We kept the money on us, split between different belt pockets. The daily budget stayed in the front pocket, and we put the rest in the other “special” pockets to keep it safe.

• Transport remains a big outlay for travellers. How did you go about travelling the longest stretches, and how did you move around once you got to your destination?

Steering clear of what several companies in France offer, we decided against buying a classic round-the-world ticket in advance.
We ran some advance simulations of inter-continental travel at the times we planned to change region. This gave us a fairly accurate budget estimate. That said, flights were obviously the biggest outlay.
For getting around, we mostly walked, hitchhiked and used local transport, which was very cheap. And to limit transport and accommodation costs, we opted for overnight train or bus journeys, even if this is not always conducive to a good night’s sleep.

Travel in Nepal, on this bus that runs between Kathmandu and Pokhara.
Agra, where a group of “baba” live an entirely spiritual life. (India)

• The other major expense is accommodation. How did you approach this?

Accommodation costs are clearly something that can be minimised. So, no hotels, but homestays instead. We also camped out in the wilderness, and slept in youth hostel dormitories when it was time to take a shower and get some proper rest.
Very rarely did we book accommodation in advance. In the countries we visited, it was very easy to find a host organisation or somebody who would share their life with us without wanting payment! I have very fond memories of an improvised camping trip with some Russians on the shores of Lake Baikal in Siberia, and a Mongolian woman who put us up for several nights in the yurt where she lived with her children. We also slept in a Senegalese fishing village, and on llama skins in Bolivia.
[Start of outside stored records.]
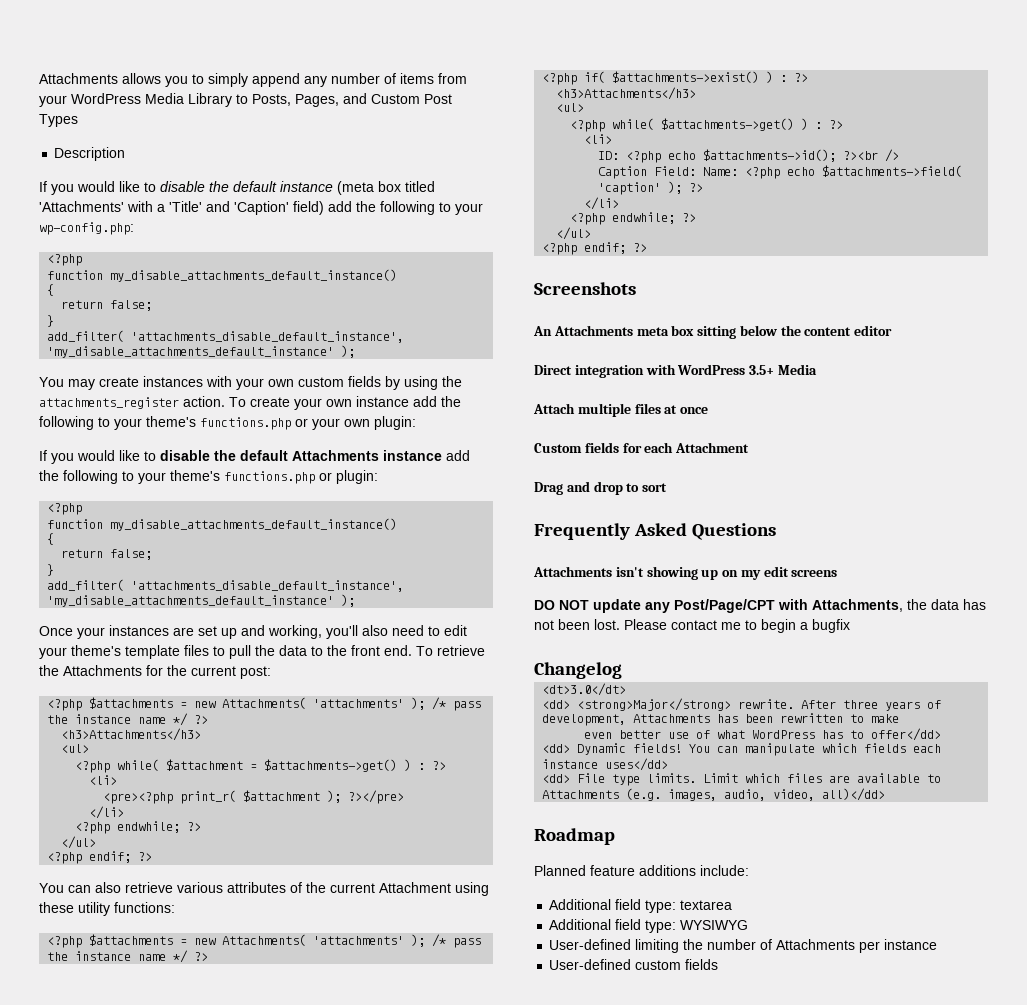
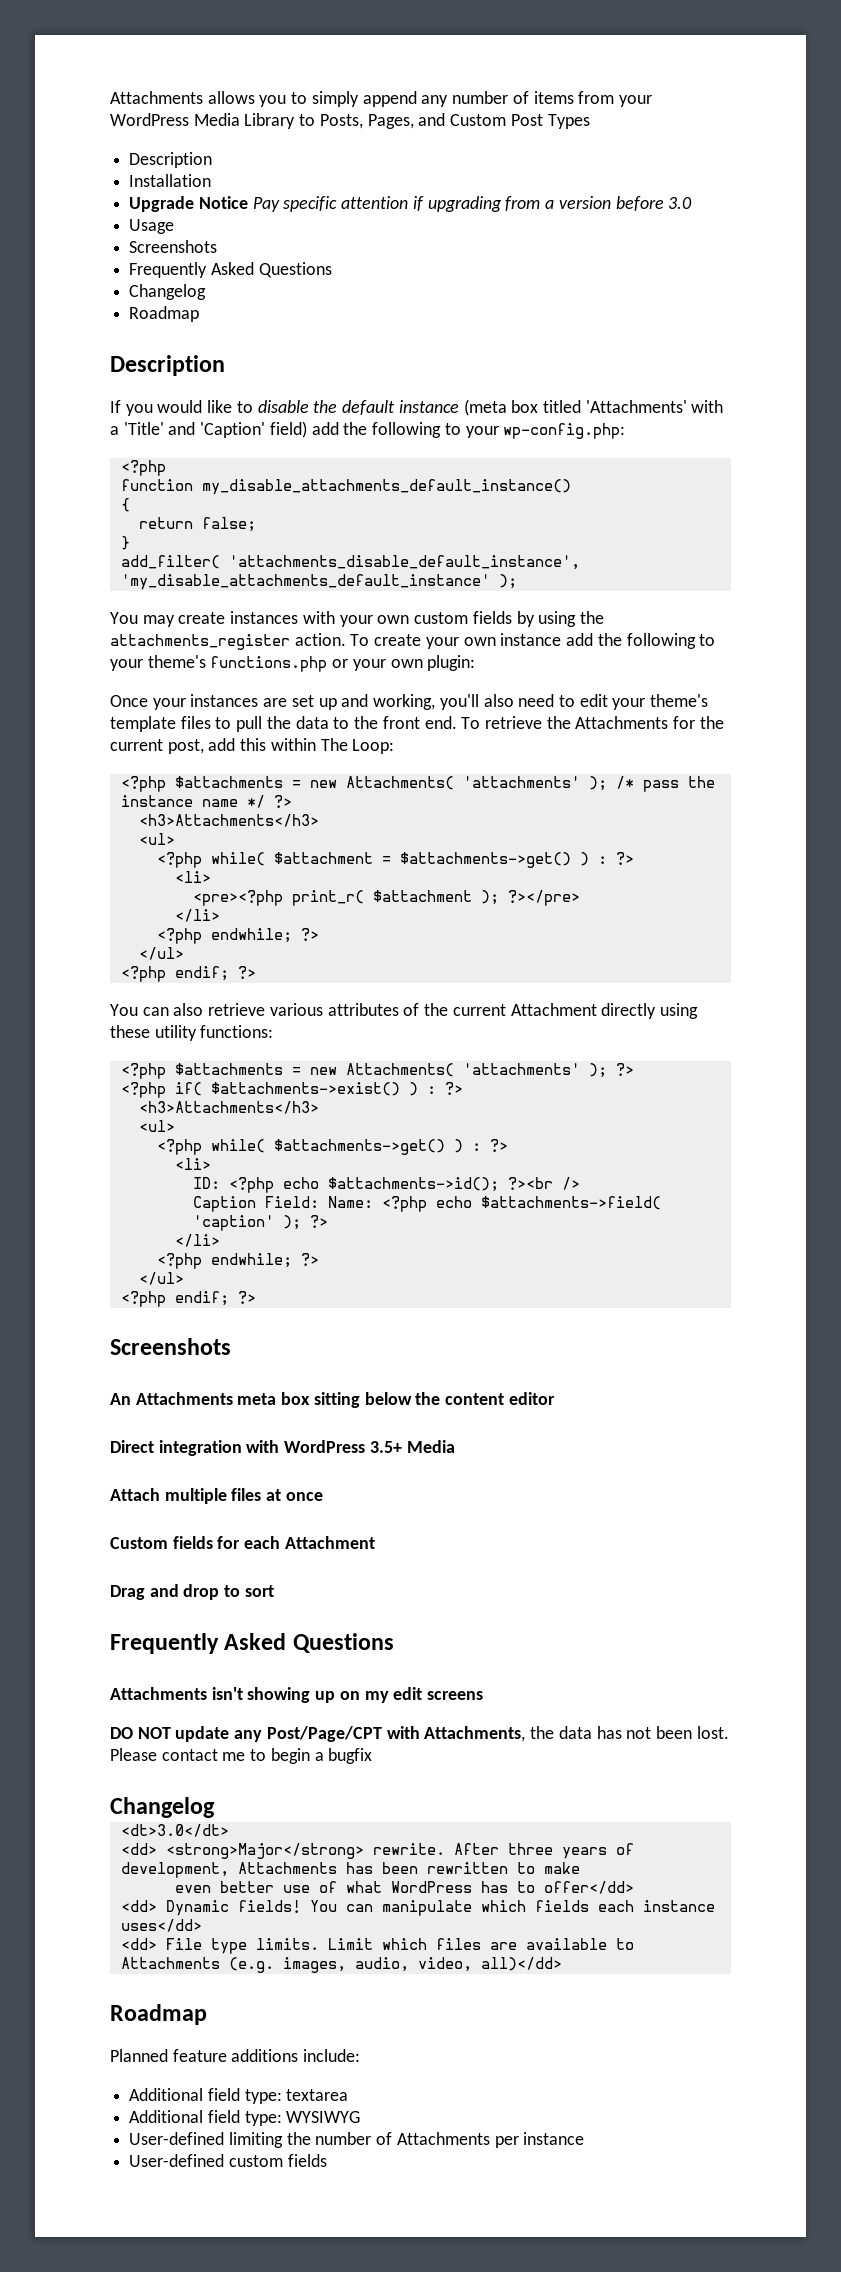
+ Installation
+ Upgrade Notice Pay specific attention if upgrading from a version before 3.0
+ Usage
+ Screenshots
+ Frequently Asked Questions
+ Changelog
+ Roadmap
+ Description
- If you would like to disable the default Attachments instance add the following to your theme's functions.php or plugin:
- <?php
- function my_disable_attachments_default_instance()
- {
- return false;
- }
- add_filter( 'attachments_disable_default_instance', 'my_disable_attachments_default_instance' );
- To retrieve the Attachments for the current post:
+ To retrieve the Attachments for the current post, add this within The Loop:
- You can also retrieve various attributes of the current Attachment using these utility functions:
- <?php $attachments = new Attachments( 'attachments' ); /* pass the instance name */ ?>
+ You can also retrieve various attributes of the current Attachment directly using these utility functions:
+ <?php $attachments = new Attachments( 'attachments' ); ?>

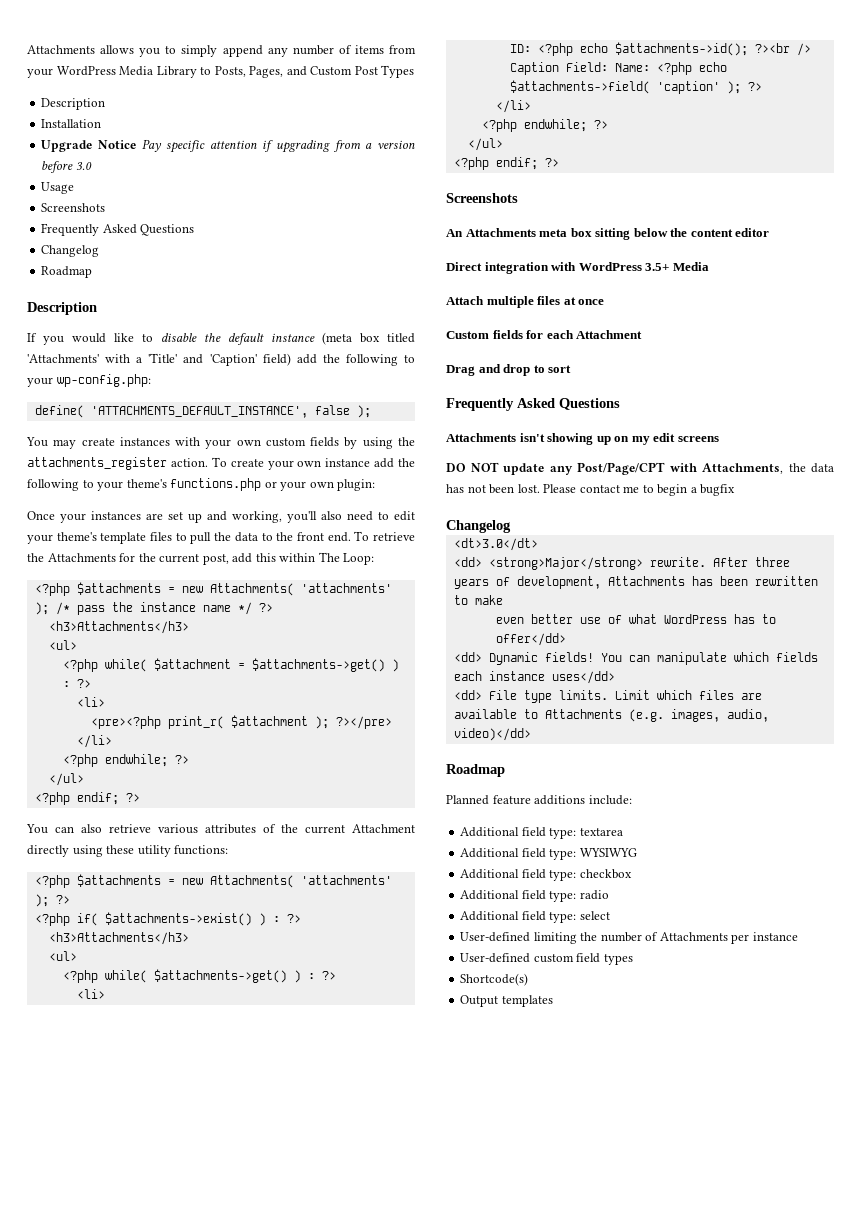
  If you would like to disable the default instance (meta box titled 'Attachments' with a 'Title' and 'Caption' field) add the following to your wp-config.php:
- <?php
- function my_disable_attachments_default_instance()
- {
- return false;
- }
- add_filter( 'attachments_disable_default_instance', 'my_disable_attachments_default_instance' );
+ define( 'ATTACHMENTS_DEFAULT_INSTANCE', false );
- Limit which files are available to Attachments (e.g. images, audio, video, all)</dd>
+ Limit which files are available to Attachments (e.g. images, audio, video)</dd>
+ Additional field type: checkbox
+ Additional field type: radio
+ Additional field type: select
- User-defined custom fields
+ User-defined custom field types
+ Shortcode(s)
+ Output templates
• Do you have any tips to share with our readers on food and other daily expenses?

It’s a question of using common sense rather than having insider knowledge or a magic wand. Eating in small local restaurants lets you meet local people and discover a country’s culinary wealth. And there can be a few surprises along the way: we tasted scorpions and grilled butterfly cocoons, and drank chicha, an 80° Bolivian spirit distilled from corn.
The rest of the time, we shopped in supermarkets and grocery stores found along the way. We’d then prepare a meal in our little bowl around a campfire.

• Did you have any special insurance in case you had an accident?

Our credit card covered us for the first three months. We then took out repatriation insurance, which would get us home if we had to leave a country unexpectedly.
I took the advice of a doctor at the Centre Hospitalier de Luxembourg, where I had jabs to avoid contracting certain viruses and diseases after looking at the regions and periods in which I would be travelling. My doctor also prepared me a first-aid kit with the “essentials” in case anything happened.

Photo stop above Lake Yam Drok-Tso (Nepal).
6 years later, Anaïs is focused on her next trip.

• What general advice would you give to anyone looking to go on such an adventure?

I would wholeheartedly recommend it to anyone. Obviously you have to be prepared, but you also have to follow your dreams.
It’s an incredible adventure, which should be lived to the full, because time flies by. It’s a unique chance to meet different people, listen to their stories and learn about their way of life, without fear or prejudice. For as long as I live, I will never forget some of the extraordinary landscapes we saw, or the kindness of the people that we met.